As I signed a receipt on the trunk of Marcus' car, He pulled down a wad of cash and in the raw off a $20 invoice for me. He examined the box — they only bargain unexpired and plastered boxes of strips and lancets. I asked Marcus if his courier party did a great deal of pickups like this one. "This is most the exclusive thing I break up up," he aforesaid. Wow.

When I disclosed to Marcus that I would be writing an article roughly buying/selling the strips, He said that he had nothing to add. And (no more surprise) I as wel had trouble getting anyone on the inside of this business to talk to me. When I unsuccessful to contact five different online resellers to discuss safety concerns operating room get them to explain their processes, non one of them returned my emails operating theatre calls.

A slow economy and heights unemployment grade has been bad for many Americans, and that is sure enough true for PWDs. Winmill, the Utah CDE, said that he's suspected some of his patients have been using second-hand test strips and he knows some of his patients have cancelled appointments because they cannot afford the copayments. And he's had to delay necessary tests like cholesterin screenings because the patient force out't afford it at the time.

Winmill recognizes that IT is costly for us PWDs to detain healthy, so atomic number 2's non placing any blame. "Most patients want to make the right-hand matter. They neediness to help themselves." He believes that patients buying minute-hand strips are just doing what is in their means to gravel what they need.

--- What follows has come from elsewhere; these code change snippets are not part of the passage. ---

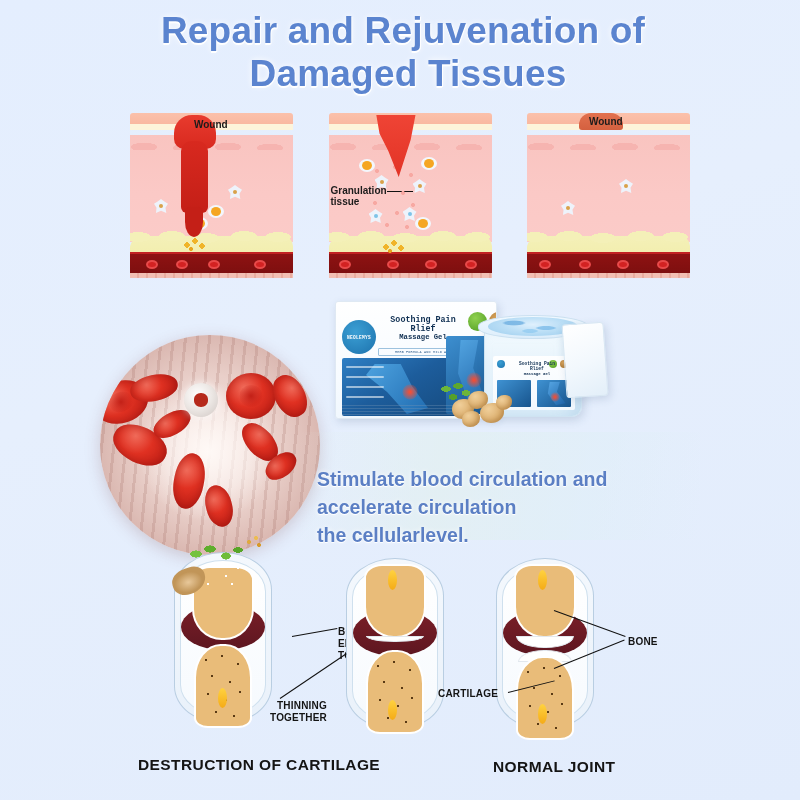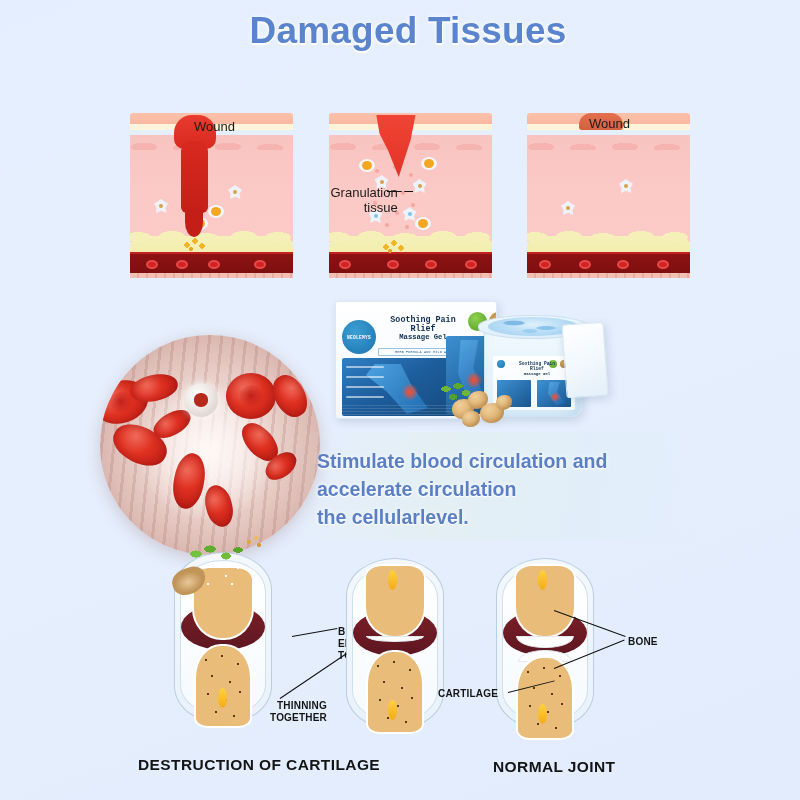--- a/index.html
+++ b/index.html
@@ -469,6 +469,7 @@
 <div class="stage">
 
   <div class="title">
+    <span class="l1">Repair and Rejuvenation of</span>
     <span class="l2">Damaged Tissues</span>
   </div>
 

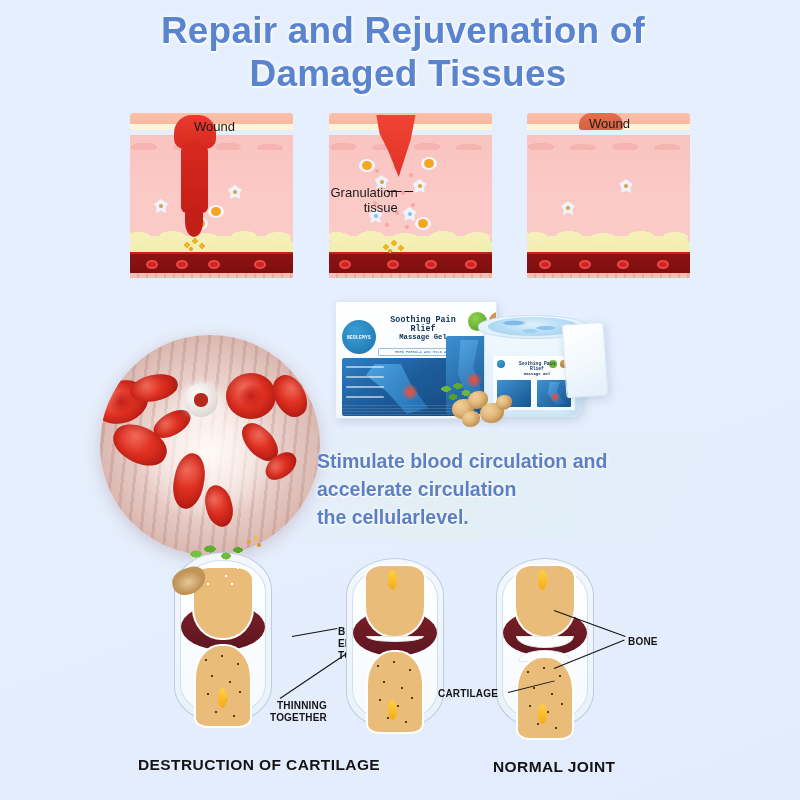--- a/index.html
+++ b/index.html
@@ -90,8 +90,8 @@
     background: repeating-linear-gradient(90deg,#f2c0b4 0 7px,#e9ada0 7px 9px);
   }
   .sk-label {
-    position: absolute; font-size: 13px; color: #1b1b1b; font-weight: 400;
-    white-space: nowrap; z-index: 6; text-align: right;
+    position: absolute; font-size: 10px; color: #1b1b1b; font-weight: 700;
+    white-space: nowrap; z-index: 6;
   }
   
   .wound-gash{

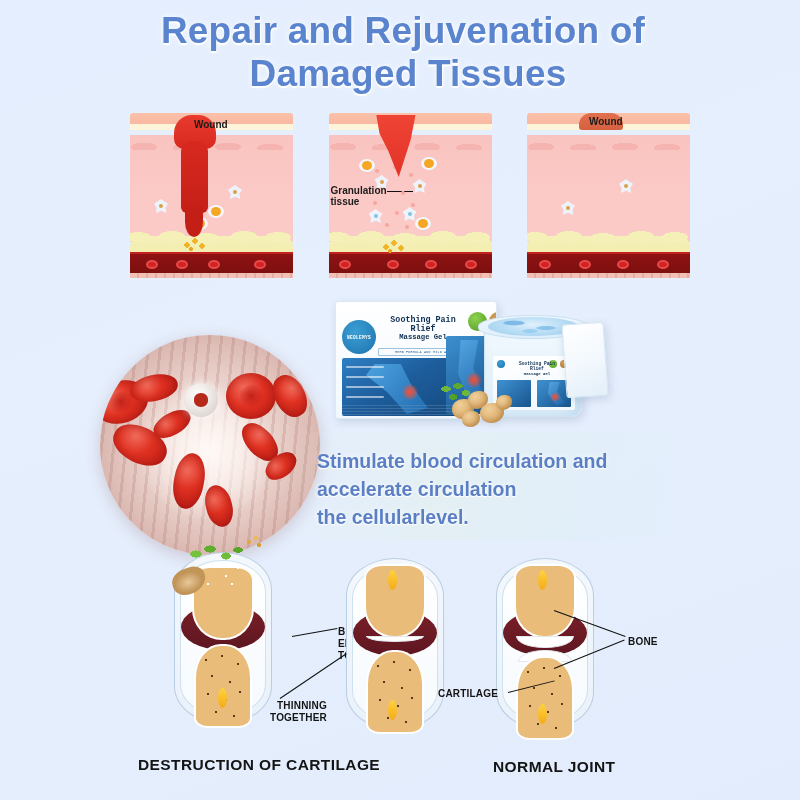--- a/index.html
+++ b/index.html
@@ -345,7 +345,7 @@
     background: linear-gradient(100deg, rgba(226,238,253,.0) 0%, rgba(225,240,236,.55) 35%, rgba(222,239,246,.5) 70%, rgba(226,238,253,.0) 100%);
   }
   .hl-text{
-    position:absolute; left:317px; top:448px; width:360px;
+    position:absolute; left:317px; top:466px; width:360px;
     font-size:19.5px; font-weight:bold; line-height:1.43;
     color:#5b7fc4;
     text-shadow: 0 1px 0 #fff, 0 0 5px rgba(255,255,255,.95);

But what many a patients assume't know, Winmill says, is that their doctors and nurses rump help them get through tough times. He suggested that before PWDs turn to test bare resellers happening the Internet — or the side of the itinerant — they try communicating with their health care providers.

"Thither are galore resources that we have access to that can help patients receive the equipment and supplies they need from trusty sources."

Patients give the sack apply for prescription savings programs like Together Rx Access operating theatre the national Partnership for Prescription Assistance program, which offer discounts along umteen unlike brand-name and generic prescription products at the pharmacy.

Beyond examination strip savings, patients in involve can also apply for assistance from a handful of companies that make their drugs. These include Lilly Cares for discounts connected Humalog insulin; Novo Nordisk's Cornerstones4care program for Levemir and Novolog insulin; and Sanofi's Patient Connection for Lantus and Apidra. Some separate options for nest egg on diabetes meds can be found Hera.

Note that these preservation programs go require a co-key signature from your healthcare supplier, and the insulin or meds provided is shipped directly to the supplier's office for you to pick astir.

So mayhap you'ray not saving immediately on glucose strips, but we'll take the avail wherever we arse get information technology, right?

While IT was good-hearted of an adventure, I personally plan on speaking to my healthcare team or looking into some of the prescription assistance programs before turning to the seedy human race of trench coats, couriers and McDonald's parking rafts over again.